3.3.3 Trivalent Y-doped ceria.
Doping ceria with trivalent Y (see Fig. 4a) also results in the under reduction of the O anions, but to a lesser degree than the divalent dopants because Y cations provide three electrons to the system rather than only two. This can be seen in the PDOS plot of Fig. 4b and written in eqn (9). The PDOS is similar to that of the divalent dopants in that the Fermi-energy lies within, but near the top of, the valence band, resulting in an unoccupied O 2p state. However, the Fermi energy lies higher in the valence band than in the divalent cases, because the Y-CeO2 is only missing a single electron. This, as before, indicates that the O anions are not fully reduced. |  | (9) |
 |
| Fig. 4 The effects of Y-CeO2. (a) shows the geometry of Y substituted ceria.
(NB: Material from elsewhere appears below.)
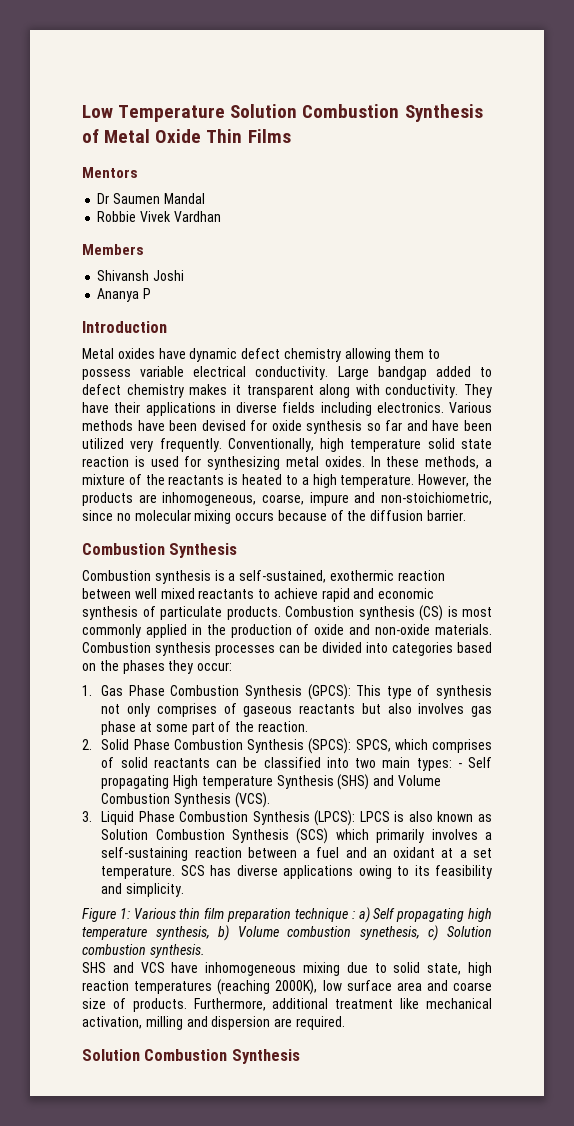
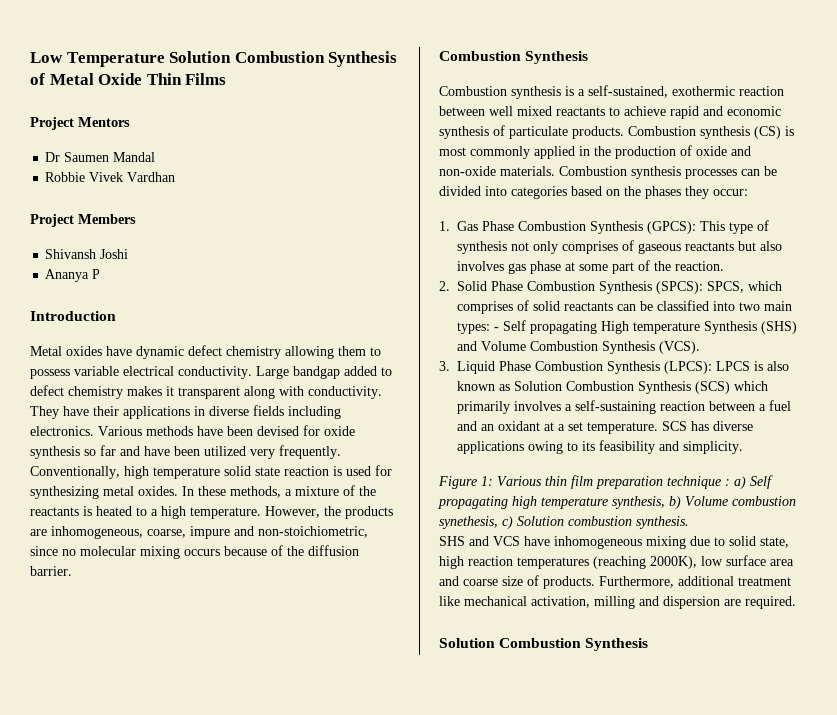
- Mentors
+ Project Mentors
- Members
+ Project Members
The large gray, medium olive green, and small red spheres represent Ce, Y, and O ions respectively (b–f) shows DOS plots of Y-CeO2 under different doping concentrations and reduction extents, where (b) is the DOS when all O sites are occupied, (c) shows the presence of one O-vacancy, (d) shows the presence of a second dopant, (e) shows the presence of an O-vacancy in a cell with two Y cations, and (f) shows the cell with two O-vacancy and two Y dopants. The insets of (b) and (d) detail the area near the valence band maximum. The dotted–dashed purple vertical line indicates the location of the Fermi level. | |
Given the similar size of Y3+ and Ce4+, it is unsurprising that the structure undergoes little geometric change upon doping. The Y–O bonds are very slightly elongated, ∼2.384 Å, from the pure ceria Ce–O bond length of ∼2.379 Å, but they are substantially longer than the bonds in Y2O3 which range from 2.223 to 2.294 Å depending on the site.63 This suggests that the Y–O bonds are under tensile strain. Although the Y–O bonds are slightly elongated, the lattice vectors shrink slightly from 11.658 to 11.652 Å, as shown in Table 1, which we attribute to the under reduction of the O anions and the corresponding slightly decreased ionic attraction.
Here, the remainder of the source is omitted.